I have 4 bottles. Been running at 25mg ed for about 3-4 days. It's way to early to tell anything.

Seems to be working?


----------



## pask3r (Apr 3, 2011)

"Extreme" Peptides. Sorry guys


----------



## hill450 (Apr 4, 2011)

I just got a few bottles but haven't tried them out yet. Aromasin(exemestane) is the stronger of the two. During cycle it is to be ran at 12.5 EOD or whatever you need to work I believe. That seems like you're running a lot right now.


----------



## GMO (Apr 4, 2011)

pask3r said:


> How is it?
> 
> I have 4 bottles. Been running at 25mg ed for about 3-4 days. It's way to early to tell anything.
> 
> Seems to be working?




Everything I have gotten from EP has been g2g.  You are dosing a little high though.  I would cut back to 12.5mg eod and go up from there if need be.  You want some estrogen circulating in your blood stream.  Lack of it can cause sore joints and lethargy among other things.


----------



## lucasta (Apr 4, 2011)

This shit is good. I was running 12.5 mgs EOD for about 2 weeks and dropped it all together for now. Joints are killing me so that tells me its working nicely. I may go down to 6mgs EOD.


----------



## SFW (Apr 4, 2011)

im using it now. However, Dark Saney claimed his batch was bunk or underdosed. I tend to believe him since he isnt a complete liar like the rest of you's...But i digress.

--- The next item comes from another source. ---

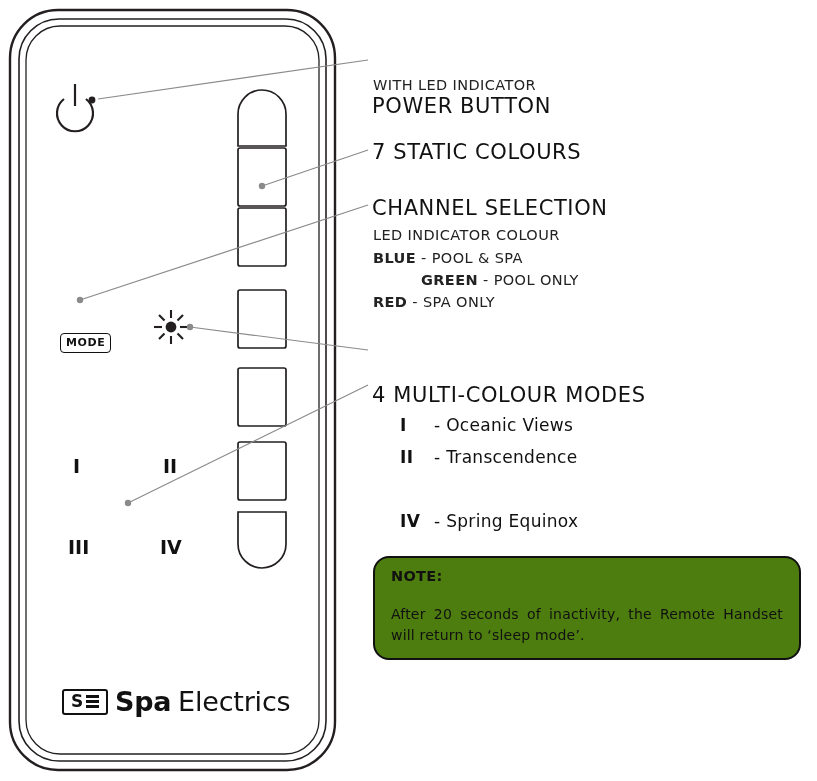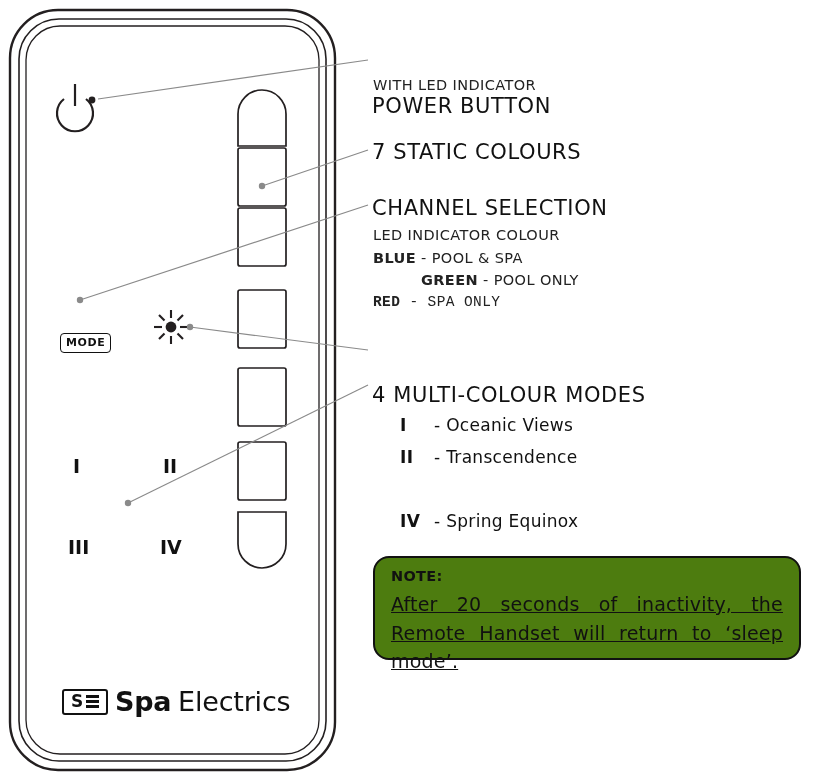"RED - SPA ONLY" div.txt { font-family: Liberation Mono, monospace -> none }
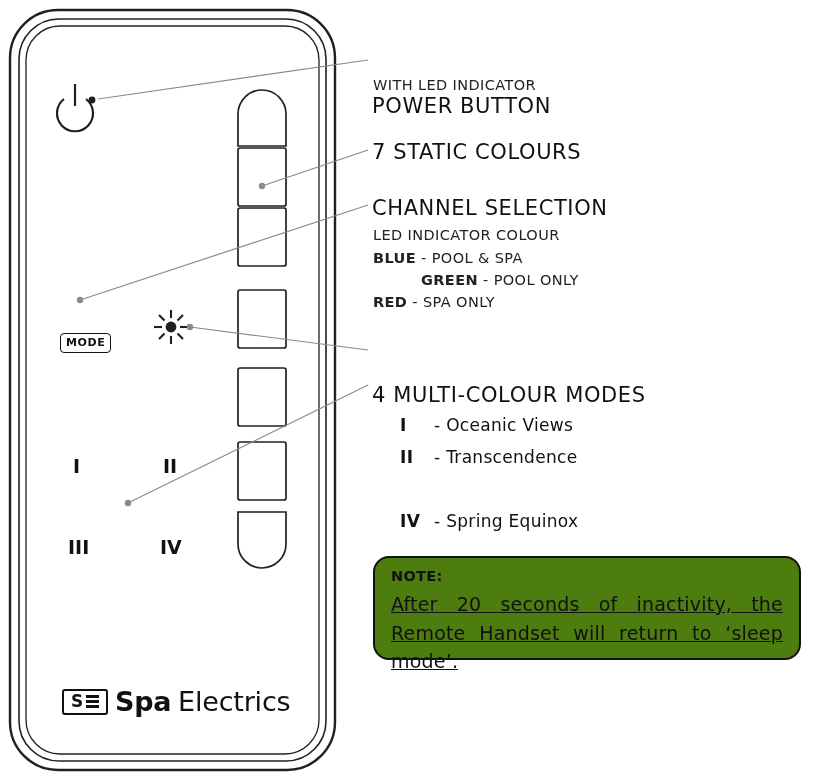"After 20 seconds of inactivity," .note-body { font-size: 19px -> 14px; margin-top: 6px -> 20px; text-decoration: underline -> none }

Im running it at 25 mgs ED. All i know is, i have my doubts about it. I do know what Exemestane tastes like and this batch has a completely diff taste. 

Since ive switched to EP's Aromasin, my nipples DO look slightly larger. Not a fucking good sign at all.

Hopefully its good to go though. We will see.


----------



## keith1569 (Apr 4, 2011)

I had sore and sensitive nips before starting extreme peps arom, Within 24 hours my sides disappeared. So I say good to go. I am dosing 12.5mg everyday.


----------



## faon (Apr 4, 2011)

my rat and my 2 buddys rats have been dosing EP's aromasin 12.5mg eod for 2 weeks now and none of us are having problems yet


----------



## pask3r (Apr 4, 2011)

GMO said:


> Everything I have gotten from EP has been g2g. You are dosing a little high though. I would cut back to 12.5mg eod and go up from there if need be. You want some estrogen circulating in your blood stream. Lack of it can cause sore joints and lethargy among other things.


 
Been tired all day and couldn't put a finger on it.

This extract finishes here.